A medida que el tiempo de remojo se acerca a la marca de 30 minutos, adquiera sucesivas exploraciones de línea Z-pila de la superficie del hidrogel cada cinco minutos para comprobar si hay hinchazón en función de los cambios en la ubicación de la superficie en relación con la posición de enfoque a cero. Si no se ha producido ningún cambio en la posición de la superficie durante el intervalo de cinco minutos, ejecute los ajustes de patrón y utilice el láser de 488 nanómetros para verificar que la superficie del hidrogel no se movió durante el patrón. A continuación, retire el hidrogel del microscopio, aspire la solución PEG-633 de la placa Petri y enjuague el plato con PBS filtrado estéril.
Para adquirir una celda e imágenes de marcadores fiduciarios, devuelva el plato Petri al portacuchillas para localizar las áreas con patrones. Localice una celda de interés y adquiera una imagen transmitida o fluorescente de la celda. A continuación, adquiera una pila Z de la matriz con patrones debajo de la celda como se ha demostrado y adquiera un segundo conjunto de imágenes transmitidas o fluorescentes de la celda.
Al recopilar una pila de imágenes, las imágenes resultantes deben mostrar una matriz regular de entidades con patrones que oscilan en intensidad en función de la posición Z dentro de la pila de imágenes. El rastreo. El script m proporciona varias imágenes de diagnóstico, incluyendo una proyección Z de los marcadores fiduciarios fluorescentes para evaluar la calidad de preprocesamiento, una gráfica de los centroides detectados, color codificado en función de la posición Z para evaluar la calidad de detección de objetos, y una gráfica de las pistas que representan los centroides marcadores detectados que se han vinculado en columnas en la dirección Z para evaluar la calidad de seguimiento del objeto.

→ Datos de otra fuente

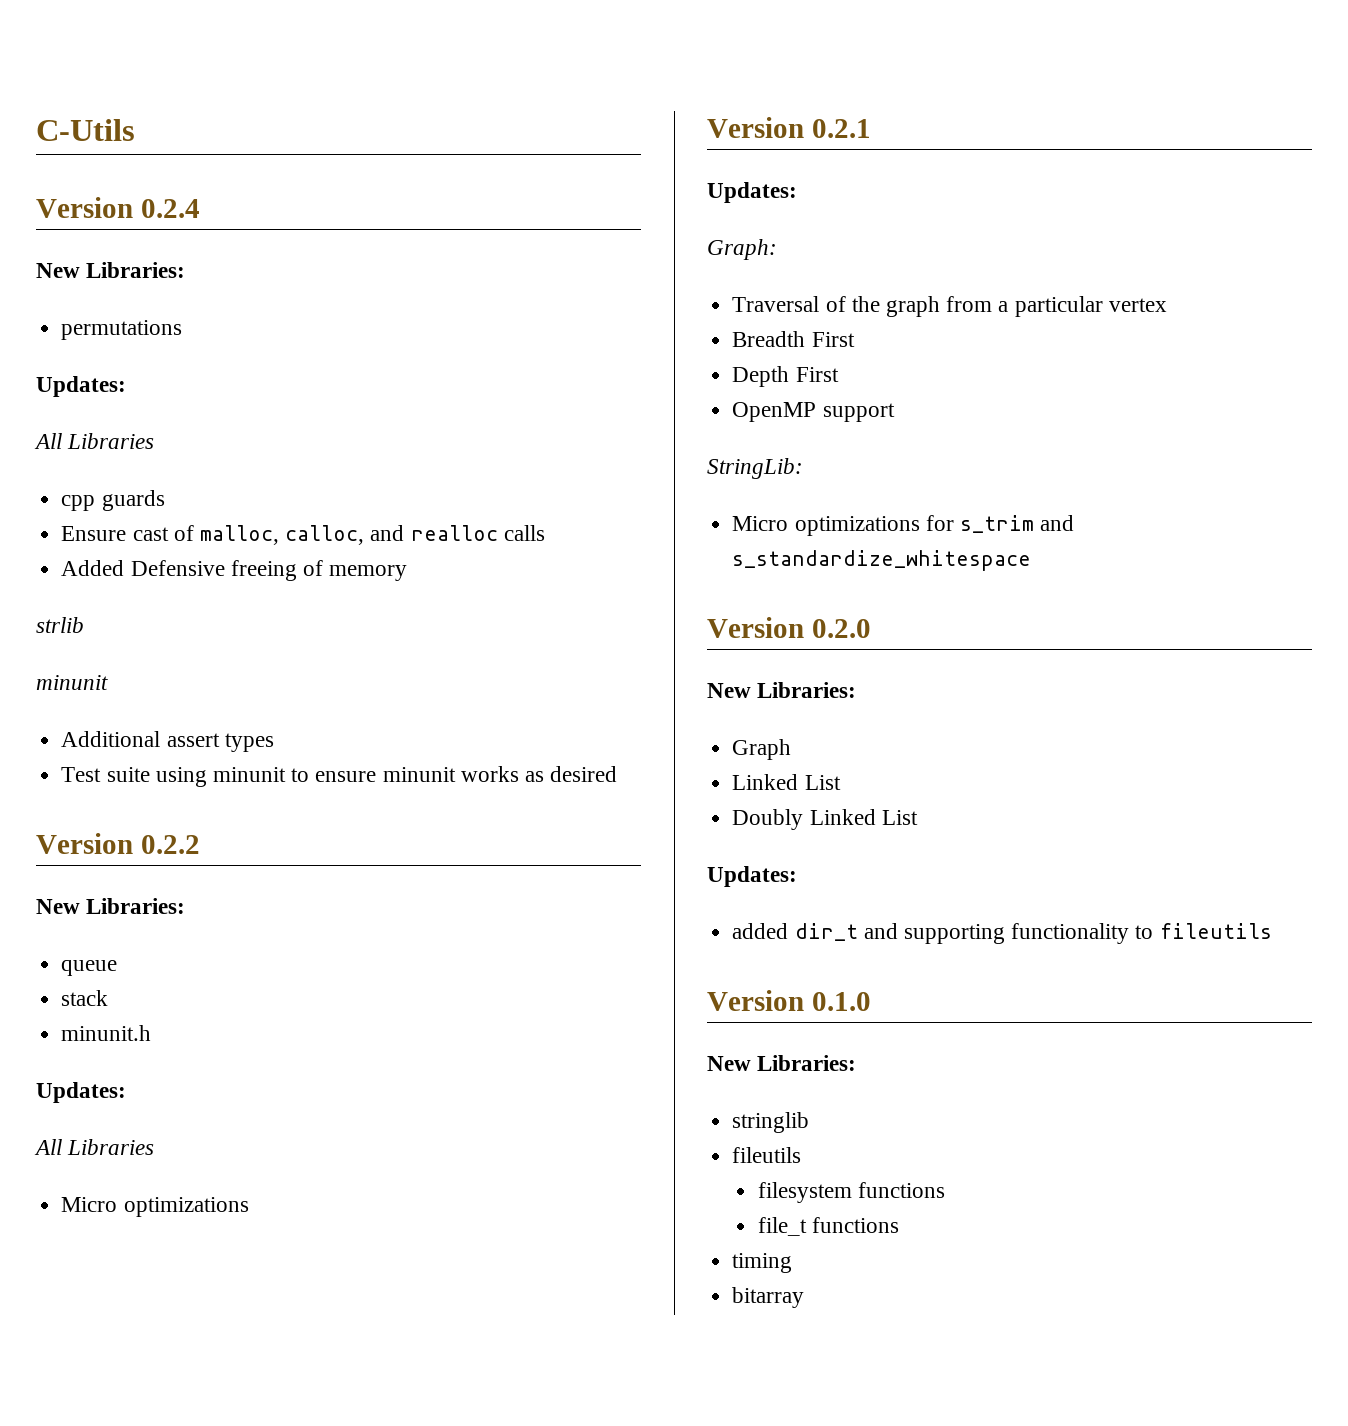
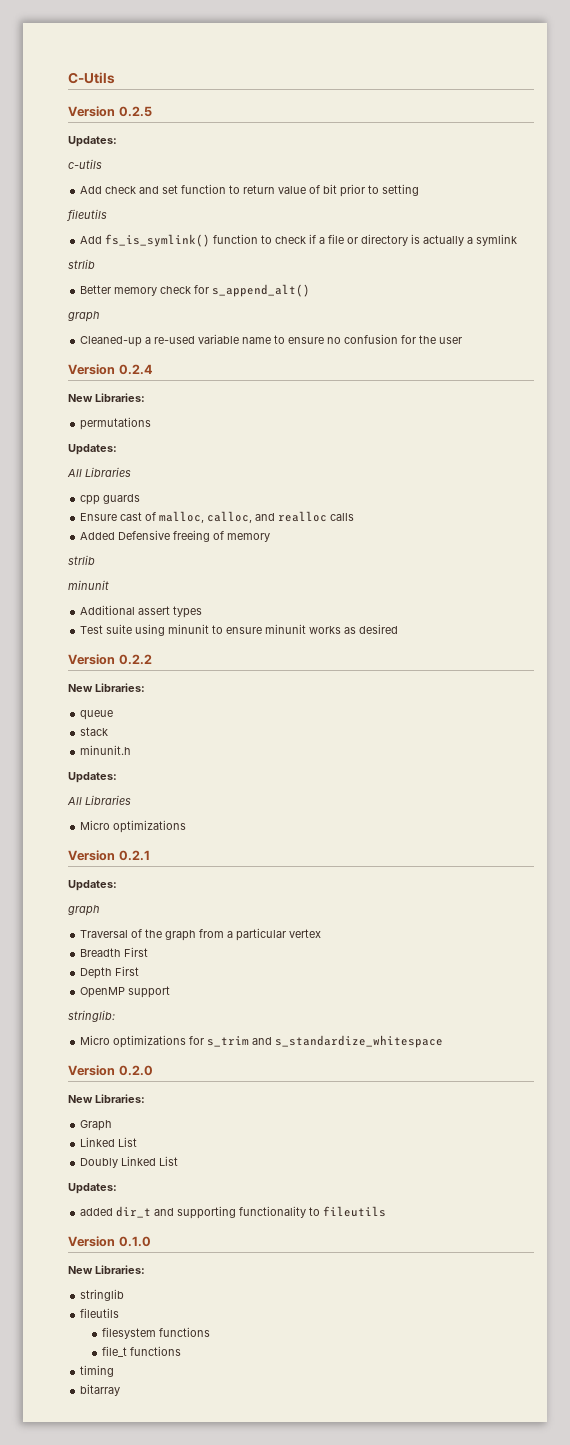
(135, 130) none -> [68,106,152,117] [68,136,117,147] [68,159,102,169] [80,184,420,197] [67,209,107,221] [80,234,518,247] [68,259,95,269] [80,284,311,297] [68,311,100,322] [80,334,463,347] // Version 0.2.5 // Updates: // c-utils // Add check and set function to return value of bit prior to setting // fileutils // Add fs_is_symlink() function to check if a file or directory is actually a symlink // strlib // Better memory check for s_append_alt() // graph // Cleaned-up a re-used variable name to ensure no confusion for the user
[707,239,777,260] Graph: -> [68,905,100,916] graph
[707,458,803,479] StringLib: -> [68,1010,115,1022] stringlib:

El script DISP 3D.m proporciona una gráfica de intensidad en función de la posición Z para cada columna de entidades detectadas en una pila de imágenes determinada para evaluar la calidad de los perfiles de intensidad del marcador fiduciario. Ambos DISP 3D.
m y disp cizallamiento. m juntos proporcionan histogramas del ruido de desplazamiento medido en cada una de las dimensiones de coordenadas cartesianas, así como mapas de calor interpolados de desplazamiento. Además, el interp final3D_2.
m proporciona mapas de calor de las tracciones superficiales calculadas utilizando el código externalizado. Lo más importante a recordar durante este procedimiento es que las soluciones que contienen LAP son sensibles a la luz y deben protegerse tanto como sea posible de fuentes de luz ambiental. Recuerde que el NVP es un compuesto orgánico volátil y siempre debe ser manejado en una campana de flujo químico.